• **Task item**
With the pictures removed, set down all of the entries below exactly.

—————

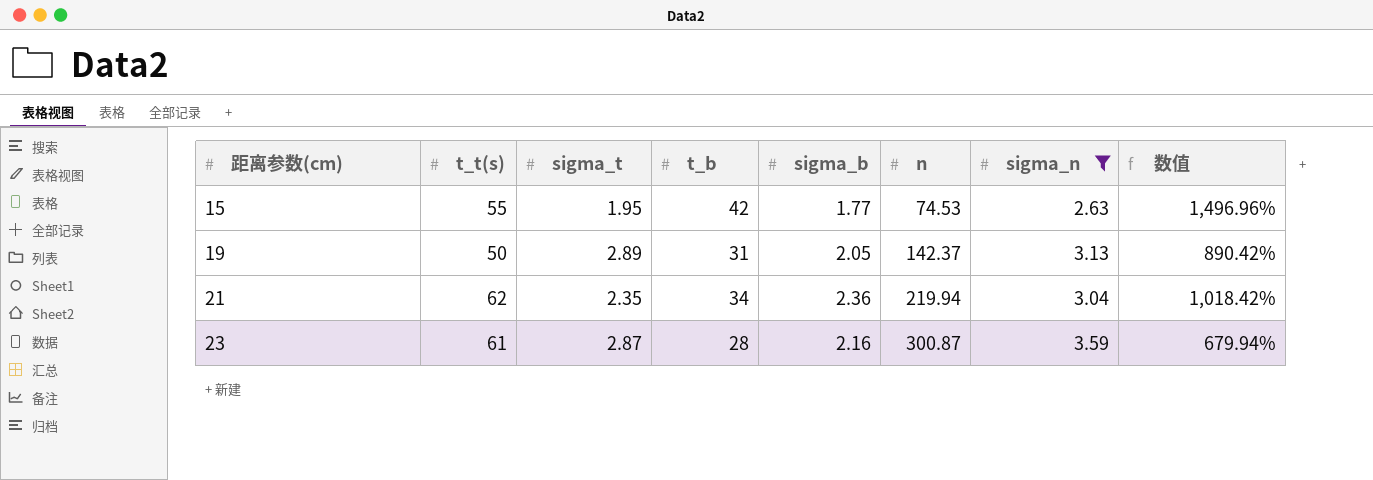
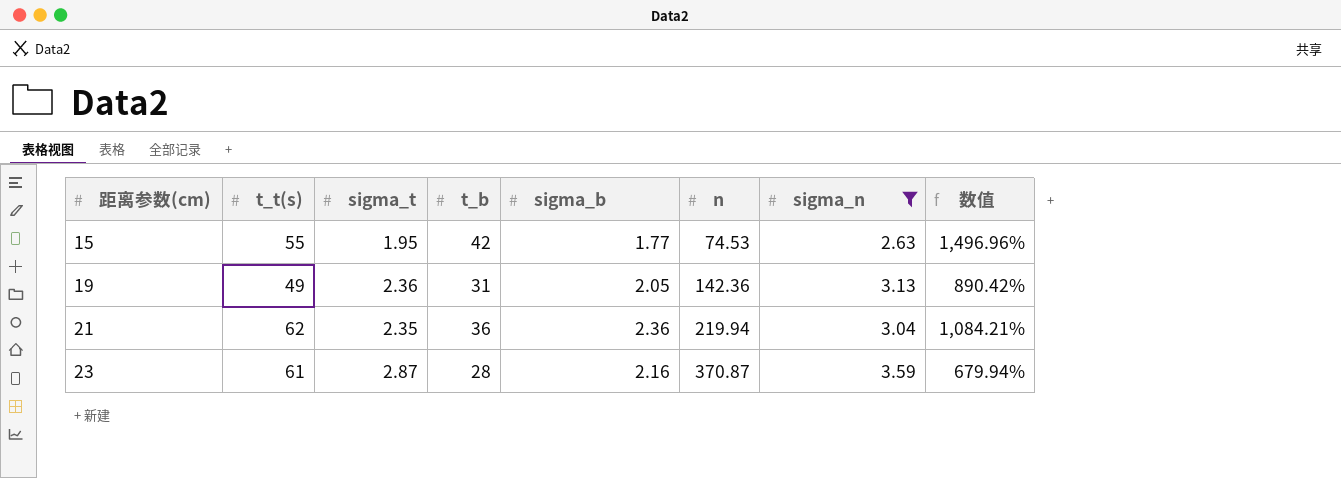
19 | t_t(s): 50 -> 49
19 | sigma_t: 2.89 -> 2.36
19 | n: 142.37 -> 142.36
21 | t_b: 34 -> 36
21 | 数值: 1,018.42% -> 1,084.21%
23 | n: 300.87 -> 370.87

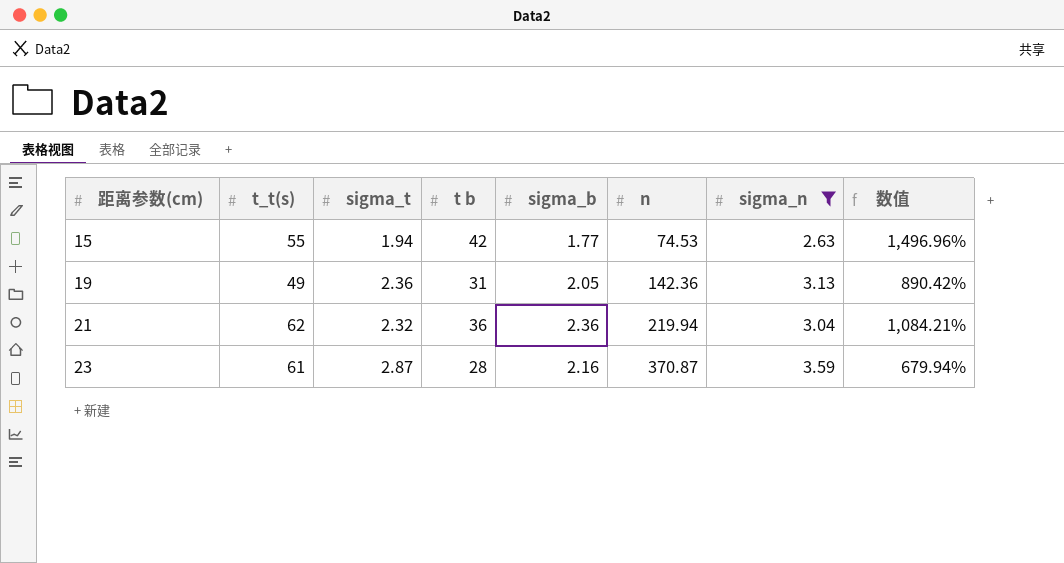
column name: t_b -> t b
15 | sigma_t: 1.95 -> 1.94
21 | sigma_t: 2.35 -> 2.32

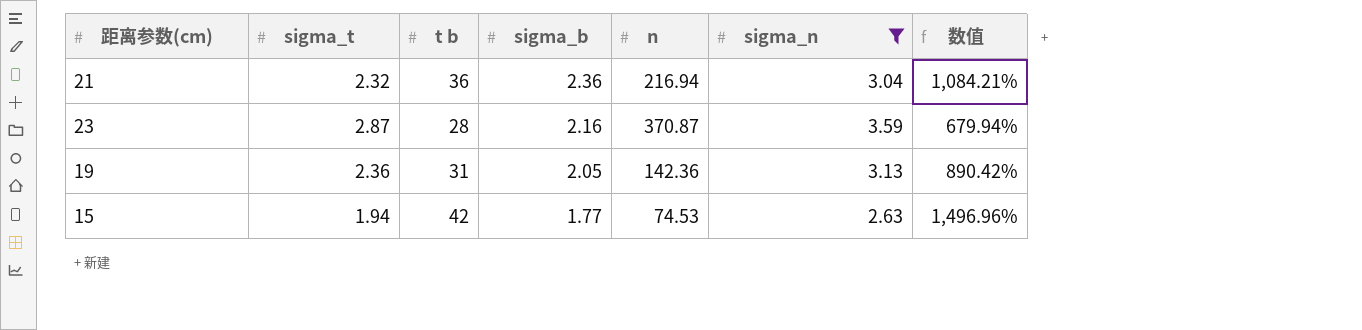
row order: 距离参数(cm) ascending -> sigma_b descending
column t_t(s) | position: 2 -> none
21 | n: 219.94 -> 216.94

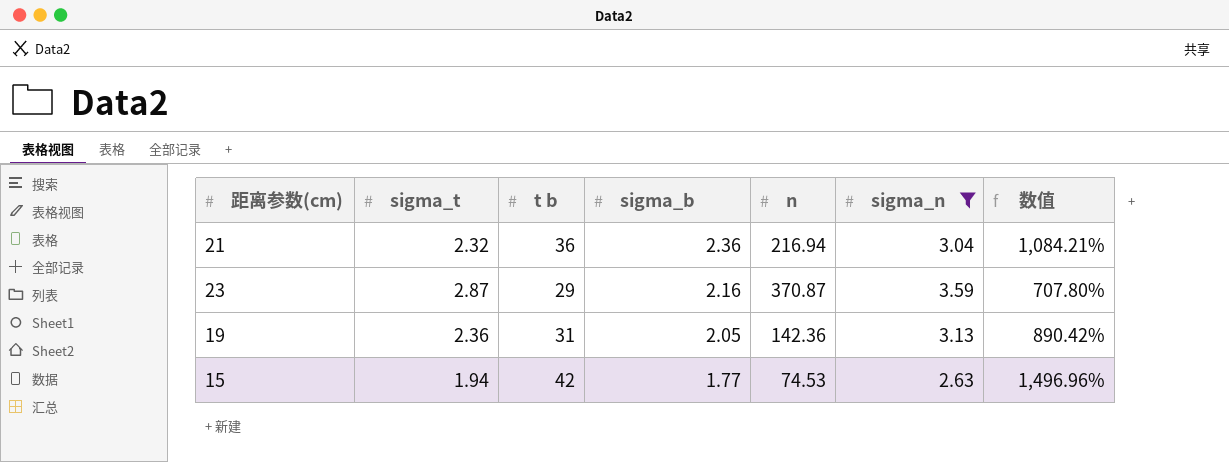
23 | t b: 28 -> 29
23 | 数值: 679.94% -> 707.80%

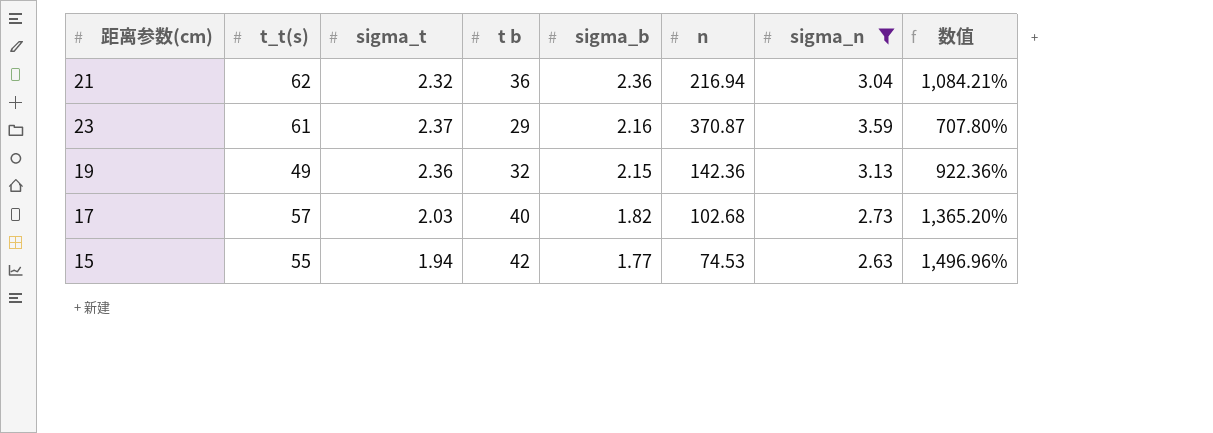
column t_t(s) | position: none -> 2
23 | sigma_t: 2.87 -> 2.37
19 | t b: 31 -> 32
19 | sigma_b: 2.05 -> 2.15
19 | 数值: 890.42% -> 922.36%
row 17: none -> 57 | 2.03 | 40 | 1.82 | 102.68 | 2.73 | 1,365.20%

—————

• **Result**
19 | t_t(s): 50 -> 49
19 | sigma_t: 2.89 -> 2.36
19 | n: 142.37 -> 142.36
21 | t_b: 34 -> 36
21 | 数值: 1,018.42% -> 1,084.21%
23 | n: 300.87 -> 370.87

column name: t_b -> t b
15 | sigma_t: 1.95 -> 1.94
21 | sigma_t: 2.35 -> 2.32

row order: 距离参数(cm) ascending -> sigma_b descending
column t_t(s) | position: 2 -> none
21 | n: 219.94 -> 216.94

23 | t b: 28 -> 29
23 | 数值: 679.94% -> 707.80%

column t_t(s) | position: none -> 2
23 | sigma_t: 2.87 -> 2.37
19 | t b: 31 -> 32
19 | sigma_b: 2.05 -> 2.15
19 | 数值: 890.42% -> 922.36%
row 17: none -> 57 | 2.03 | 40 | 1.82 | 102.68 | 2.73 | 1,365.20%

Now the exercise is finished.